GLOBAL FINANCIAL CRISIS OF 2008 | US GOVERNMENT & WALL STREET HUBRIS?
Sean Ian Fischer, MA, EMBA
Leadership Consultant | International Relations and Crisis Analyst | Veterans Advocate | Personal Sovereignty Advocate | Investor at Mustang Leadership Solutions Group? LLC
? Sean Ian Fischer, 19 June 2024. All Rights Reserved. Contributor to Mustang Leadership Solutions Group?, LLC. First written 8 April 2022.
The Problem
The 2008 Great Financial Crisis (GFC) exposed the arrogance and hubris of the American financial system. In America, a balance between free markets and ethical conduct are a must in an experienced and advanced democracy. When financial markets go awry leading to the destruction of the lives of a society’s citizens, it is imperative that the government step in to provide the society with the necessary stability and security. In 2008, the GFC wreaked havoc on the global economy and its markets. The United States government did step in and provide relief, but the public and media perception was that the relief was targeted toward the very businesses and banks who engineered the crisis to begin with. There was no direct relief provided to the citizen. To add insult to injury, government relief to America’s corporations and banks were funded by the American taxpayer.
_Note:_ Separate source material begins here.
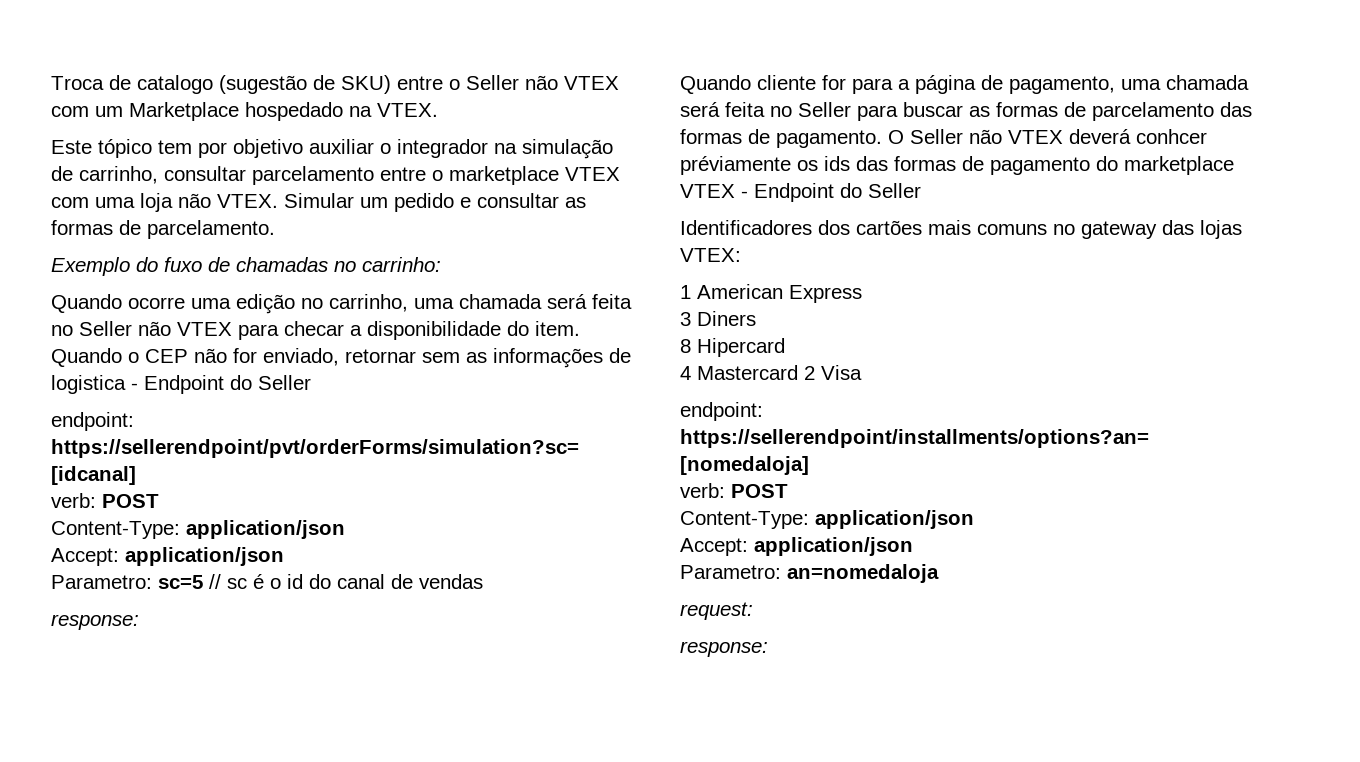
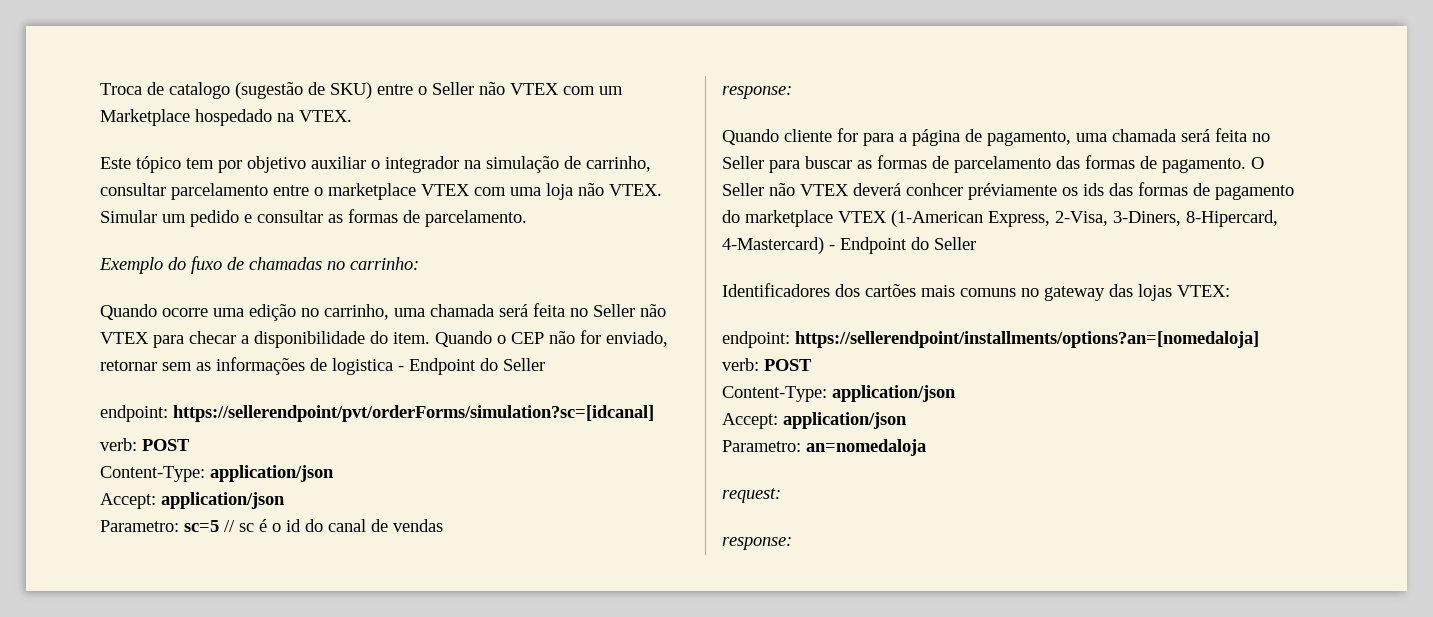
(735, 191) none -> [891,210,1278,227] [722,237,824,254] (1-American Express, 2-Visa, 3-Diners, 8-Hipercard, 4-Mastercard)
[680,284,862,303] [680,311,756,326] [680,338,785,357] [680,365,862,380] // 1 American Express // 3 Diners // 8 Hipercard // 4 Mastercard 2 Visa -> (1230, 291) none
Fortunately, learning the lessons of the GFC, the United States acted swiftly during the Covid-19 global pandemic by providing stimulus not only to the private business sector, but also to its citizens in the form of direct payments and other indirect vehicles and instruments. True, this action had the ancillary effect of creating inflation with large amounts of dollars in the financial system, but it nonetheless enabled citizens to weather the storm of the pandemic better than had been done for the citizen during the GFC.
Evidence
All too often, governments and economists fail to recognize the human factor in its analysis. It is imperative that government bureaucrats and technocrats understand the thought patterns behind how economies work. In George A. Akerlof and Robert J. Schiller’s Animal Spirits they say that we “…will not understand economic events unless we face that their causes are largely mental in nature…this thought experiment fails to take into account the extent to which people are also guided by non-economic motivations…it fails to take into account the extent to which they are irrational or misguided. It ignores the animal spirits” (pp 3).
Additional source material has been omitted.